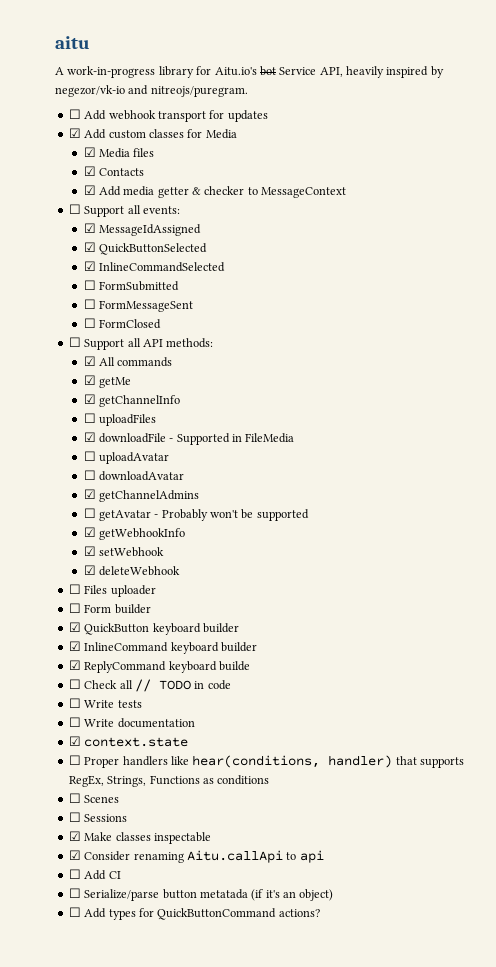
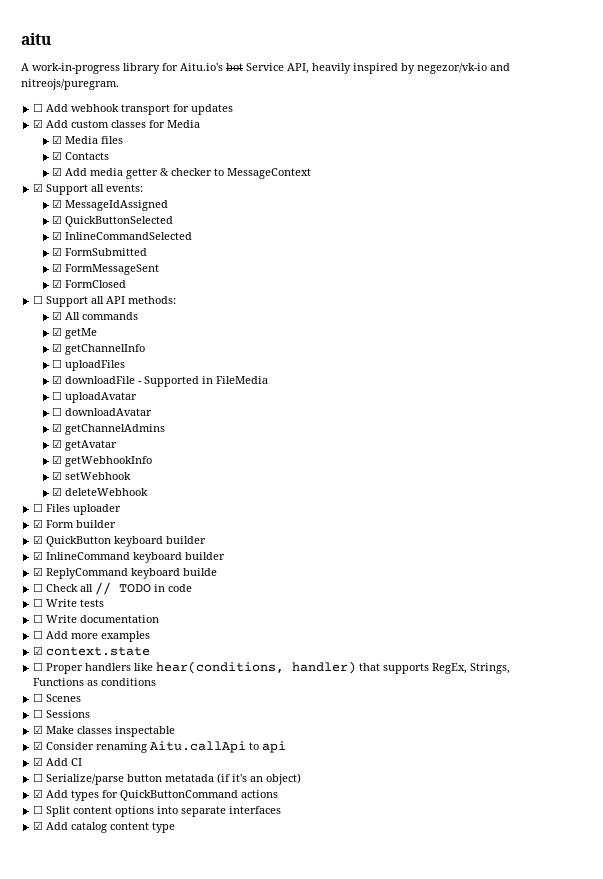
[68,204,81,214] ☐ -> [33,183,44,192] ☑
[83,280,96,290] ☐ -> [52,247,63,256] ☑
[83,299,96,309] ☐ -> [52,263,63,272] ☑
[83,318,96,328] ☐ -> [52,279,63,288] ☑
[83,508,96,518] ☐ -> [52,439,63,448] ☑
[154,509,309,521] - Probably won't be supported -> (118, 445) none
[68,603,81,613] ☐ -> [33,519,44,528] ☑
(195, 723) none -> [33,630,151,642] // ☐ Add more examples
[68,869,81,879] ☐ -> [33,757,44,766] ☑
[68,907,81,917] ☐ -> [33,789,44,798] ☑
[278,909,320,917] actions? -> [241,790,279,798] [33,805,282,817] [33,821,176,833] actions // ☐ Split content options into separate interfaces // ☑ Add catalog content type

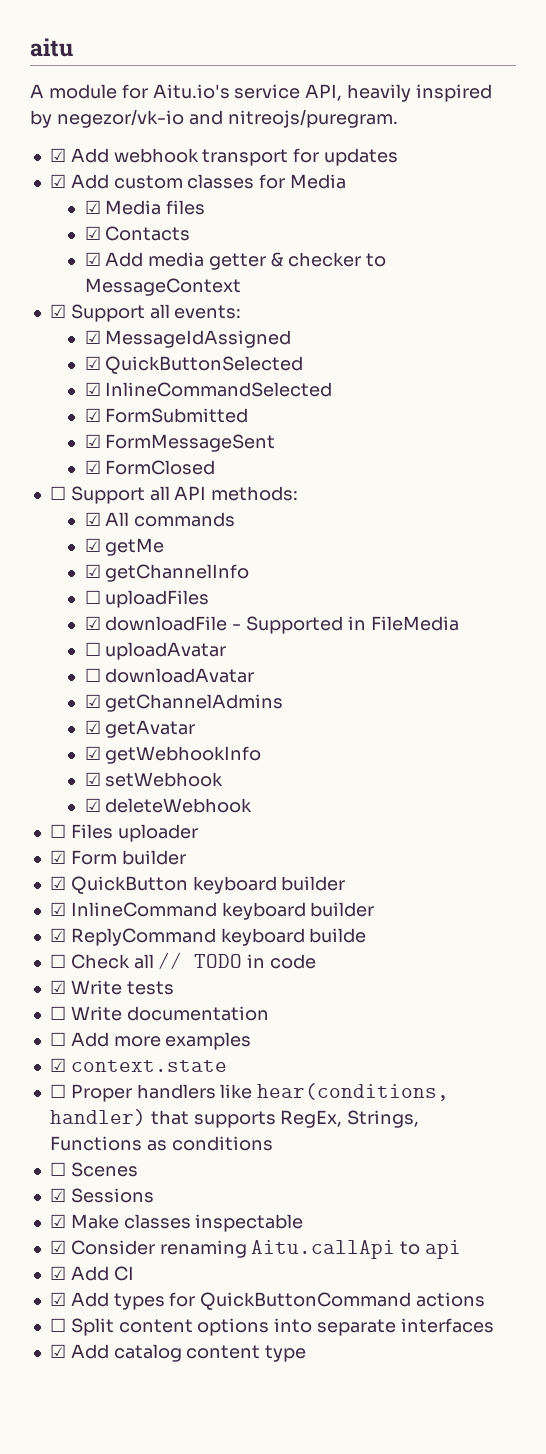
[32,63,284,74] work-in-progress library for Aitu.io's bot Service -> [48,84,301,99] module for Aitu.io's service
[33,103,44,112] ☐ -> [49,148,66,162] ☑
[33,598,44,607] ☐ -> [49,980,66,994] ☑
[33,709,44,718] ☐ -> [49,1188,66,1202] ☑
[33,773,302,785] // ☐ Serialize/parse button metatada (if it's an object) -> (134, 1273) none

+ + + + +

### TASK STATEMENT
Check each line of the data above for the word "none" and say how many lines have it. Give the number alone.

### REPLY
3